In the problem, there are three doors. A car (prize of high value) is behind one door and goats (booby prizes of low value) are behind the other two doors. First, the player chooses a door but does not open it. Then the host opens a different door. The host knows what is behind every door, and always chooses a door with a goat behind it. (If there are goats behind both other doors, one is chosen at random.) Last, the player chooses whether to keep what is behind the original door or to change to the remaining door (the one the host did not open).

The rules of the problem are that the host has to open a door with a goat behind it and the player has the opportunity to switch. The question is whether changing choices increases the chances of getting the car.

Most people feel that the car is equally likely to be behind either of the two doors that are still closed, so that changing doors does not affect the chance of getting the car. The true answer is that changing choices increases the chances of getting the car from 1/3 (one out of three) to 2/3 (two out of three).

That 2/3 (two out of three) chance comes from the fact in the initial door choice, the player has a 1/3 (one out of three) chance of picking the door with the car. There is a 2/3 (two out of three) chance if the car is behind one of the other two doors. If the player could switch from their one door to the other two doors this would improve their chances. The fact that the host reveals that one of the other doors contains a goat does not change this probability. The player is still effectively swapping their one door for the other two (even though one of them has been opened).

1.
Host reveals
Goat A
or
Host reveals
Goat B


Player picks car Changing loses.
2.
Host must
reveal Goat B

Player picks Goat A Changing wins.
3.
Host must
reveal Goat A

Player picks Goat B Changing wins.
The player has an equal chance of initially selecting the car, Goat A, or Goat B. Switching results in a win 2/3 of the time.

These are the options:

1. (Lose) : If the player picks the car, then the host will show a goat.
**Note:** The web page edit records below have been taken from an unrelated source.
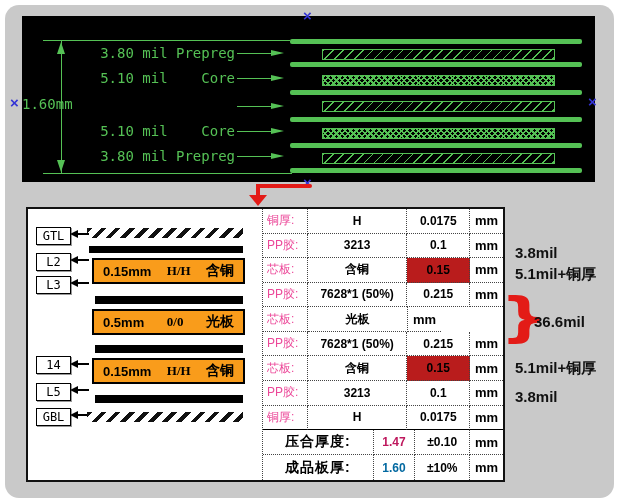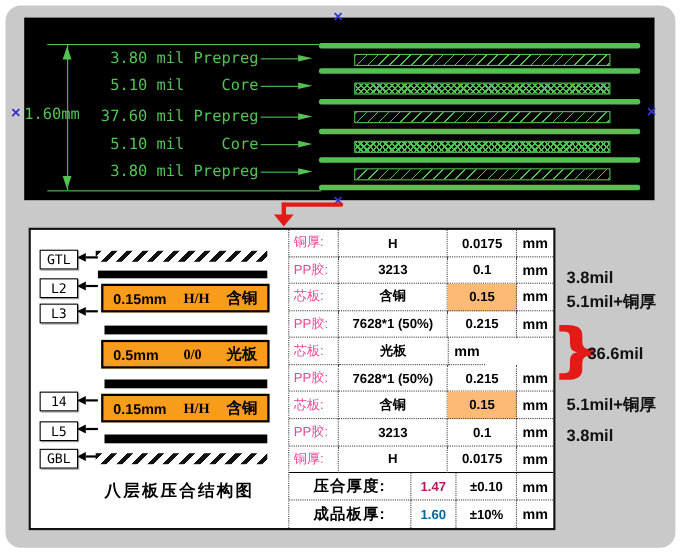"37.60 mil Prepreg" div.cad-row { html: <div>37.60 mil Prepreg</div> -> none }
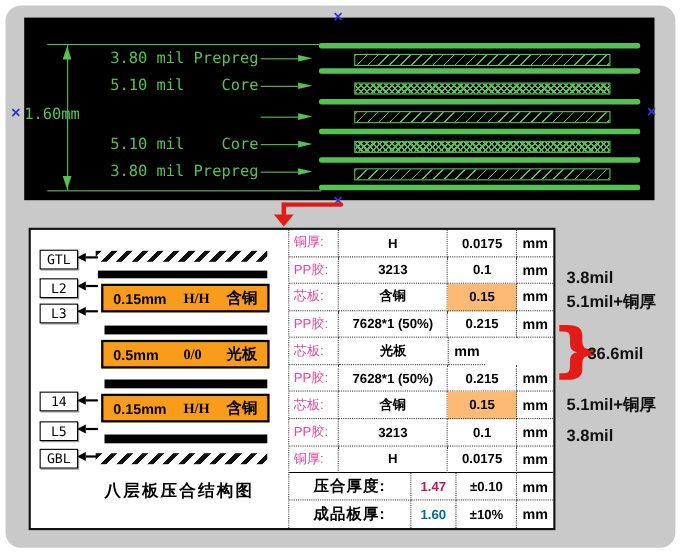"0.15" .hl { background: #fdba74 -> #b91c1c }
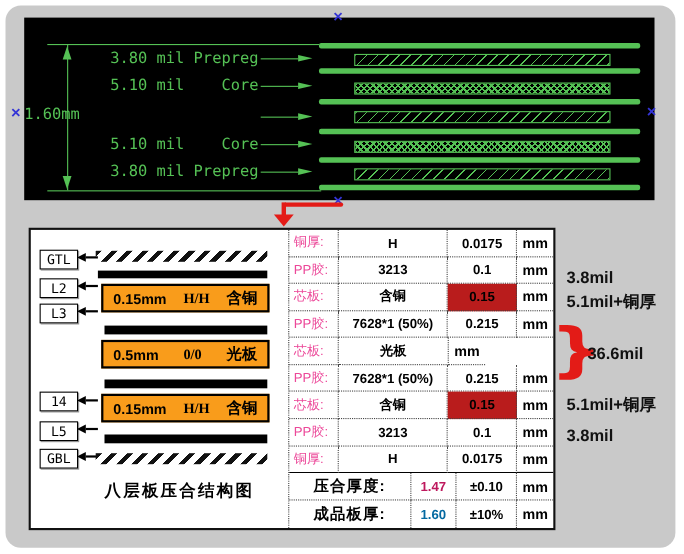"八层板压合结构图" div.caption { html: <div>八层板压合结构图</div> -> none }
Then if the player changes their choice, they will get a goat.

2. (Win) : If the player picks a goat, then the host will show the other goat. Then if the player changes their choice, they will get a car.

3. (Win) : If the player picks the other goat, then the host will show the first goat. Then if the player changes their choice, they will get a car.

So, it is true that if the player changes (switches) then the player will win a car two times out of three.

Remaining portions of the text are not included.